GIVEN RECORDS |
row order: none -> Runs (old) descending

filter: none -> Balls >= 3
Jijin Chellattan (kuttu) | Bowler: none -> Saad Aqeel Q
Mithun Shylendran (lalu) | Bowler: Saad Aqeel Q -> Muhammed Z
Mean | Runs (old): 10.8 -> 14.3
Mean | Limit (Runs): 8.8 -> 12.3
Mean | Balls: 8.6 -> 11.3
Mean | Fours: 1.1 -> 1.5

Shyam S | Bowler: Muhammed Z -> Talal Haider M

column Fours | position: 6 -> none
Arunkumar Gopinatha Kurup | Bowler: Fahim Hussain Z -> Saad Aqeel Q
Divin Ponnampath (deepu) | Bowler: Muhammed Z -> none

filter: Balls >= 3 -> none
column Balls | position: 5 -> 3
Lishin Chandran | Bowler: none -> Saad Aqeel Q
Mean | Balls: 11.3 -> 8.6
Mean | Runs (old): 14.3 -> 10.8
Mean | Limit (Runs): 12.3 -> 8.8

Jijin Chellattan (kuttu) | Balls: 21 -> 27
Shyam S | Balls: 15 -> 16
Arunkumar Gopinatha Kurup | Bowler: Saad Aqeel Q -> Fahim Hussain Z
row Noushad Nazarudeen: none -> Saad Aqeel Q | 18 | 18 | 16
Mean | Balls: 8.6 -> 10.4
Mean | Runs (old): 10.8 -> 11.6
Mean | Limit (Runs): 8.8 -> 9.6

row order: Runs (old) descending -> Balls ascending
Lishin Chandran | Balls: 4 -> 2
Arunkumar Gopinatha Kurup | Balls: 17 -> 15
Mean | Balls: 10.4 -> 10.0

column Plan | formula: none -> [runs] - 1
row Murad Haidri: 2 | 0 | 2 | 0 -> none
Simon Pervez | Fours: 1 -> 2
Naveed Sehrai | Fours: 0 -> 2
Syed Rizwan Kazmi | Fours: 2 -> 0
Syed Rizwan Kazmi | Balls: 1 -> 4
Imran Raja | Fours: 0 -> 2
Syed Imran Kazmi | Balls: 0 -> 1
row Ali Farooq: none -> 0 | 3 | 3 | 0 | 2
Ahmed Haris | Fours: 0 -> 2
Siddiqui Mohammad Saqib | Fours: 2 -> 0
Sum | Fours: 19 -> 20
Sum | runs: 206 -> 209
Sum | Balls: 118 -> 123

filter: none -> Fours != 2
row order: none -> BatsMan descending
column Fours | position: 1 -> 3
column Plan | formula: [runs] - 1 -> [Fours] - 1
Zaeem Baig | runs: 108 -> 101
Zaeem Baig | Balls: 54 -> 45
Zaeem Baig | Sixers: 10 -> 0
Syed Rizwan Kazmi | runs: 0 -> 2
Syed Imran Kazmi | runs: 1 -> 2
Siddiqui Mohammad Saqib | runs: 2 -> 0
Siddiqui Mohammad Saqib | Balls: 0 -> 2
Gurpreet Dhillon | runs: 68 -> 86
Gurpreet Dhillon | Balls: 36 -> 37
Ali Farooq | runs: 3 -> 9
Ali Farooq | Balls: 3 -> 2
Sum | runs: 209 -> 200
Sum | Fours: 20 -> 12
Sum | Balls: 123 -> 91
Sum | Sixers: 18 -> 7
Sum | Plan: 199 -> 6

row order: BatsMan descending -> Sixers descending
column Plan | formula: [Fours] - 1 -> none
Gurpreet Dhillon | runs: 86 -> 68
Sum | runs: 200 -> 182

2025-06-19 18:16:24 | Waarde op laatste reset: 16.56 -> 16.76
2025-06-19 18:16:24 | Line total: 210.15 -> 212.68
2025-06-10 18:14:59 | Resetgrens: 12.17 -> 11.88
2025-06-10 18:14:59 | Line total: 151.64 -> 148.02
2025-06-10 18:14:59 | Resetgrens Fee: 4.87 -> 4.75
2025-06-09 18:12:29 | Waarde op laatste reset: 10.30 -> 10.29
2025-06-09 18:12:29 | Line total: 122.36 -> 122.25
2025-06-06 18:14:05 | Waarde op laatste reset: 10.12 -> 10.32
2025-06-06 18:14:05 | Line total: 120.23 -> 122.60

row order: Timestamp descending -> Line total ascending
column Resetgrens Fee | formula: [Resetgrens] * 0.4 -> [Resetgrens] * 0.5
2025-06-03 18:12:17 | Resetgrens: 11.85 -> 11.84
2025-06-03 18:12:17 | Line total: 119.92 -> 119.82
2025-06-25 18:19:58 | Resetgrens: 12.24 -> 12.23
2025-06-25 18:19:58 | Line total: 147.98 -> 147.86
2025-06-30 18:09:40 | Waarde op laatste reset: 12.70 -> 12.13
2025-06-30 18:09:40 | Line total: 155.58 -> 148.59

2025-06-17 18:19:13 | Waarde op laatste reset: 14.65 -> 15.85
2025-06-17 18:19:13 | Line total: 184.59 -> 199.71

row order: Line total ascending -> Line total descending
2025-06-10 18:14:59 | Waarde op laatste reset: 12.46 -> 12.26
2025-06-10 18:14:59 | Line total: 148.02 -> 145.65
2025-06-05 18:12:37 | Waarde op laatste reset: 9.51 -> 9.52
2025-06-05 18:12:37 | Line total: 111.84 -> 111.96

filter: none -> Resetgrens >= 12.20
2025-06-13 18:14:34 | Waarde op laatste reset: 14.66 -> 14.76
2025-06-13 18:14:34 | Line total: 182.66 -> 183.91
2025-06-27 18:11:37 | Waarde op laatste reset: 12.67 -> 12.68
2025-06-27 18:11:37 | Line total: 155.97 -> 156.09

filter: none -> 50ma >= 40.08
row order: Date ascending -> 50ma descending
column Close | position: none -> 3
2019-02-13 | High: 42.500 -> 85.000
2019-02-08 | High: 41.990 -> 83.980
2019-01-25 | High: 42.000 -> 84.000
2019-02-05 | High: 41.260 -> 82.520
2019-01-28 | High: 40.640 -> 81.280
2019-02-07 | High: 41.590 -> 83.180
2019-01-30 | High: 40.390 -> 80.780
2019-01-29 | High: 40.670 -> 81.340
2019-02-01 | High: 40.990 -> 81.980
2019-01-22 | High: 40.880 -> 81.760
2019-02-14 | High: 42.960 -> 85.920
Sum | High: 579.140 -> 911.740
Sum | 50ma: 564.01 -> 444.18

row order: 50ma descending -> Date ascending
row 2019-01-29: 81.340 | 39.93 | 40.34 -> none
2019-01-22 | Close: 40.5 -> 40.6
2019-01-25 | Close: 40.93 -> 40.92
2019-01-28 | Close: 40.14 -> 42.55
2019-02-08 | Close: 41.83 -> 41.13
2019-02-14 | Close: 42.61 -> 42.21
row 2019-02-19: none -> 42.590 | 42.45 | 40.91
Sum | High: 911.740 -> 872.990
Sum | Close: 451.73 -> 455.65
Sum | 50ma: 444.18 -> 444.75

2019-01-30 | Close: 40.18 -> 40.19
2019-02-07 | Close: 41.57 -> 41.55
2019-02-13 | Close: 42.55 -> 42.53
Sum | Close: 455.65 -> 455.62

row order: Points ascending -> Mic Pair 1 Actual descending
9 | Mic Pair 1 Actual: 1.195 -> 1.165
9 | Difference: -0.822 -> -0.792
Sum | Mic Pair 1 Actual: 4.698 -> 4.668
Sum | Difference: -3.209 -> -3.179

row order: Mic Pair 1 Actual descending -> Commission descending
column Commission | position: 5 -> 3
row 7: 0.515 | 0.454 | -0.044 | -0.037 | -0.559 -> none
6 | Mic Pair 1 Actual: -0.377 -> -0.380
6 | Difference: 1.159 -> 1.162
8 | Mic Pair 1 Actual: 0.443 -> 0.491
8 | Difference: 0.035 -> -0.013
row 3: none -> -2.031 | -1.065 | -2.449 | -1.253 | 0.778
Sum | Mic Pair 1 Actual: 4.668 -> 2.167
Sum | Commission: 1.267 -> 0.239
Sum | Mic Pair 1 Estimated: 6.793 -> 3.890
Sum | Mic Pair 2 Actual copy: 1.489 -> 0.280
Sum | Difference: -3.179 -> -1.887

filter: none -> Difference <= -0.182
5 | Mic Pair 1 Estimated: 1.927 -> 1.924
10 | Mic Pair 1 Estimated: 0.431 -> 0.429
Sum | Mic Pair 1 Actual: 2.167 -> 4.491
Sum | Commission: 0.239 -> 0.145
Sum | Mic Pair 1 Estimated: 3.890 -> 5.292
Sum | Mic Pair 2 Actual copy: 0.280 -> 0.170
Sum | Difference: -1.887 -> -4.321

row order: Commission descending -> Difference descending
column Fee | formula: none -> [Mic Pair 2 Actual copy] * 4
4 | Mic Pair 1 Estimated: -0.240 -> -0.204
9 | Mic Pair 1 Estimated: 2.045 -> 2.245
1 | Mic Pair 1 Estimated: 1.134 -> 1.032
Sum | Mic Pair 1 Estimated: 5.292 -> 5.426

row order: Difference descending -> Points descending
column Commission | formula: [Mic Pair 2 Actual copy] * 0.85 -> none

AIM OF THE TASK | Could you repeat exactly the lines above from the line with "Jijin Chellattan (kuttu) | Bowler: none" up to and including the line with "Zaeem Baig | Sixers: 10 -> 0", and only those?

OUTPUT FOR THIS TASK |
Jijin Chellattan (kuttu) | Bowler: none -> Saad Aqeel Q
Mithun Shylendran (lalu) | Bowler: Saad Aqeel Q -> Muhammed Z
Mean | Runs (old): 10.8 -> 14.3
Mean | Limit (Runs): 8.8 -> 12.3
Mean | Balls: 8.6 -> 11.3
Mean | Fours: 1.1 -> 1.5

Shyam S | Bowler: Muhammed Z -> Talal Haider M

column Fours | position: 6 -> none
Arunkumar Gopinatha Kurup | Bowler: Fahim Hussain Z -> Saad Aqeel Q
Divin Ponnampath (deepu) | Bowler: Muhammed Z -> none

filter: Balls >= 3 -> none
column Balls | position: 5 -> 3
Lishin Chandran | Bowler: none -> Saad Aqeel Q
Mean | Balls: 11.3 -> 8.6
Mean | Runs (old): 14.3 -> 10.8
Mean | Limit (Runs): 12.3 -> 8.8

Jijin Chellattan (kuttu) | Balls: 21 -> 27
Shyam S | Balls: 15 -> 16
Arunkumar Gopinatha Kurup | Bowler: Saad Aqeel Q -> Fahim Hussain Z
row Noushad Nazarudeen: none -> Saad Aqeel Q | 18 | 18 | 16
Mean | Balls: 8.6 -> 10.4
Mean | Runs (old): 10.8 -> 11.6
Mean | Limit (Runs): 8.8 -> 9.6

row order: Runs (old) descending -> Balls ascending
Lishin Chandran | Balls: 4 -> 2
Arunkumar Gopinatha Kurup | Balls: 17 -> 15
Mean | Balls: 10.4 -> 10.0

column Plan | formula: none -> [runs] - 1
row Murad Haidri: 2 | 0 | 2 | 0 -> none
Simon Pervez | Fours: 1 -> 2
Naveed Sehrai | Fours: 0 -> 2
Syed Rizwan Kazmi | Fours: 2 -> 0
Syed Rizwan Kazmi | Balls: 1 -> 4
Imran Raja | Fours: 0 -> 2
Syed Imran Kazmi | Balls: 0 -> 1
row Ali Farooq: none -> 0 | 3 | 3 | 0 | 2
Ahmed Haris | Fours: 0 -> 2
Siddiqui Mohammad Saqib | Fours: 2 -> 0
Sum | Fours: 19 -> 20
Sum | runs: 206 -> 209
Sum | Balls: 118 -> 123

filter: none -> Fours != 2
row order: none -> BatsMan descending
column Fours | position: 1 -> 3
column Plan | formula: [runs] - 1 -> [Fours] - 1
Zaeem Baig | runs: 108 -> 101
Zaeem Baig | Balls: 54 -> 45
Zaeem Baig | Sixers: 10 -> 0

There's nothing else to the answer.